Records:
········
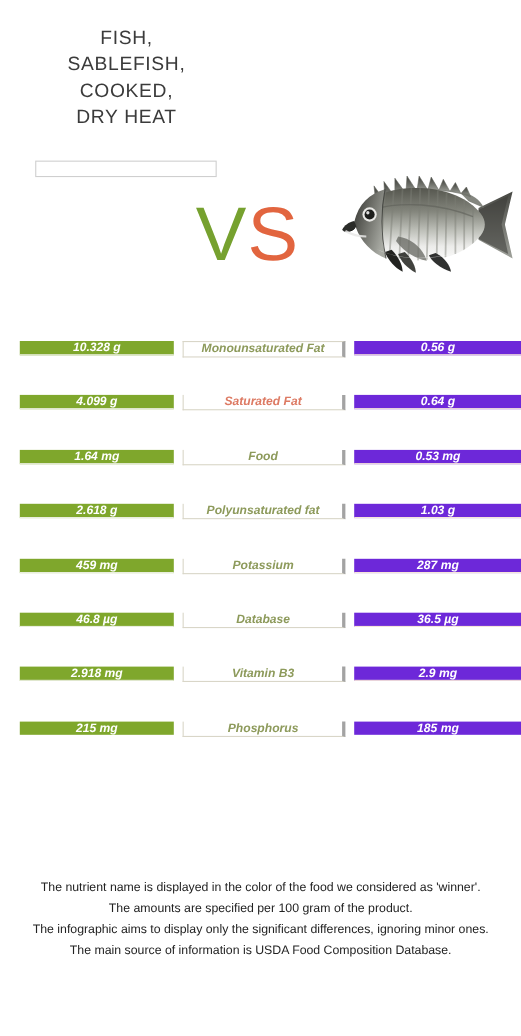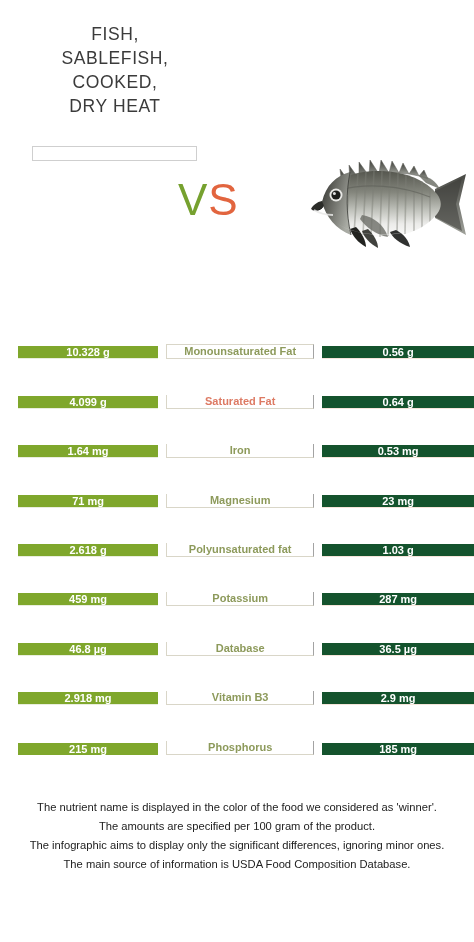--- a/index.html
+++ b/index.html
@@ -58,7 +58,7 @@
     position: absolute;
     left: 178px;
     top: 178px;
-    font-size: 44px;
+    font-size: 69px;
     font-weight: 400;
     letter-spacing: 1px;
     line-height: 1;

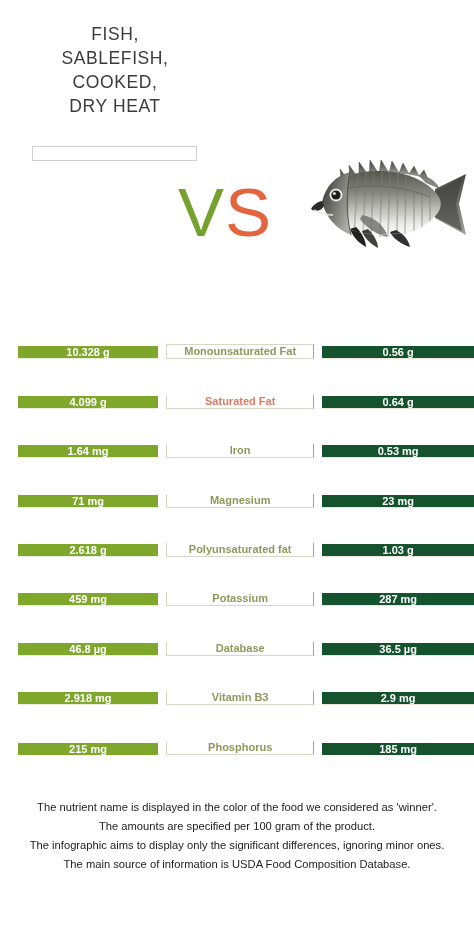--- a/index.html
+++ b/index.html
@@ -86,7 +86,8 @@
     position: relative;
     display: flex;
     height: 49.4px;
-    align-items: flex-end;
+    align-items: flex-start;
+    font-style: italic;
   }
   .cell {
     display: flex;

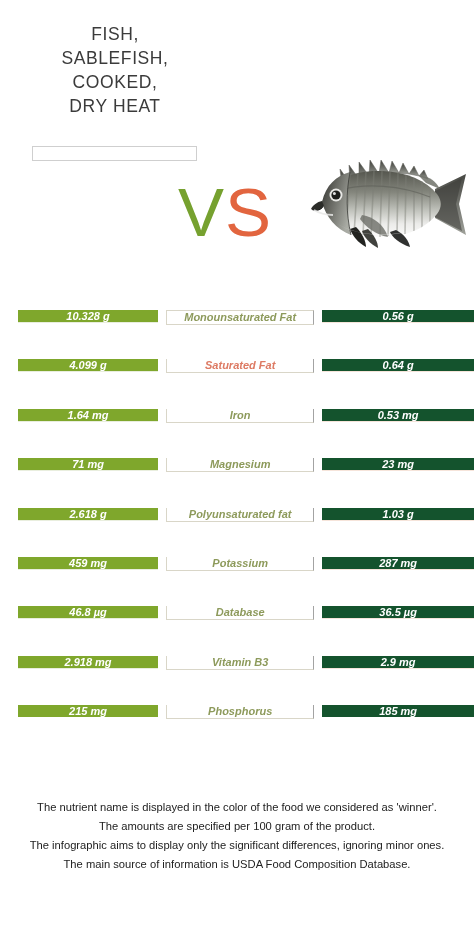--- a/index.html
+++ b/index.html
@@ -112,7 +112,7 @@
     background: #ffffff;
     border-bottom: 1px solid #d9d6c8;
     border-left: 1px solid #d9d6c8;
-    border-right: 1px solid #a3a3a3;
+    border-right: 3px solid #a3a3a3;
     line-height: 13px;
     padding: 0 4px;
   }

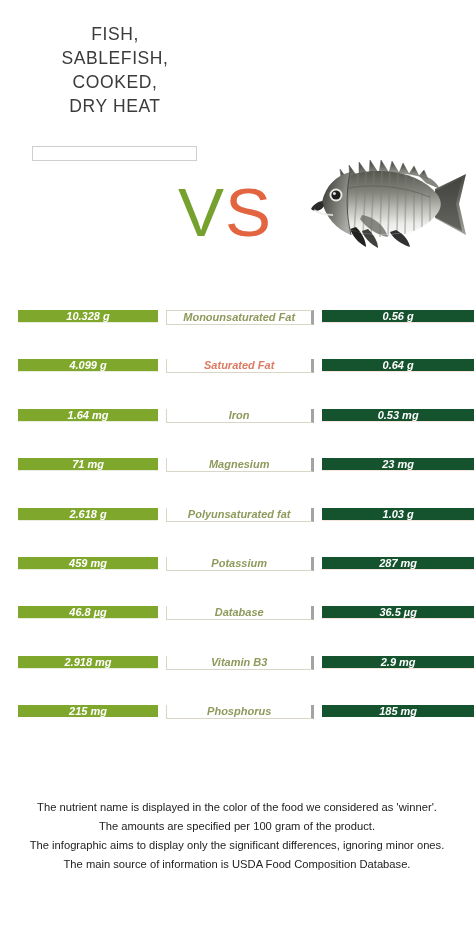--- a/index.html
+++ b/index.html
@@ -120,7 +120,7 @@
   .cell.mid.win-red   { color: #dd7a63; }
   .cell.right {
     width: 156px;
-    background: #14532d;
+    background: #6d28d9;
     color: #ffffff;
     border-bottom: 1px solid #f6e4da;
   }

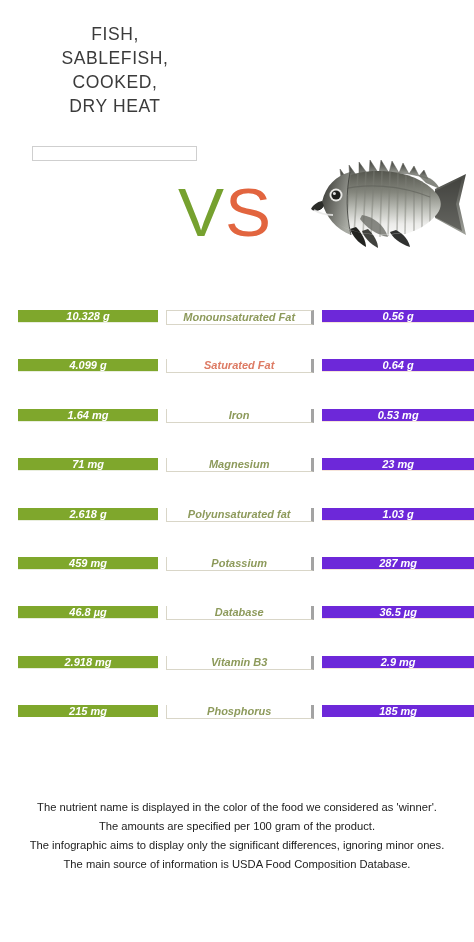--- a/index.html
+++ b/index.html
@@ -259,7 +259,7 @@
   </div>
   <div class="row">
     <div class="cell left">1.64 mg</div>
-    <div class="cell mid win-green">Iron</div>
+    <div class="cell mid win-green">Food</div>
     <div class="cell right">0.53 mg</div>
   </div>
   <div class="row">

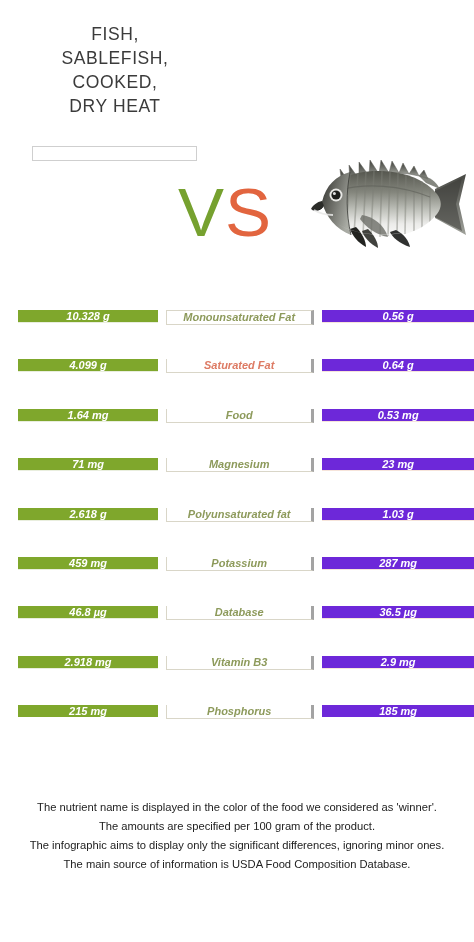--- a/index.html
+++ b/index.html
@@ -263,11 +263,6 @@
     <div class="cell right">0.53 mg</div>
   </div>
   <div class="row">
-    <div class="cell left">71 mg</div>
-    <div class="cell mid win-green">Magnesium</div>
-    <div class="cell right">23 mg</div>
-  </div>
-  <div class="row">
     <div class="cell left">2.618 g</div>
     <div class="cell mid win-green">Polyunsaturated fat</div>
     <div class="cell right">1.03 g</div>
········
Filter the records above and return every line that holds the word "height".

Answer to this task:
     line-height: 1;
     height: 49.4px;
     line-height: 13px;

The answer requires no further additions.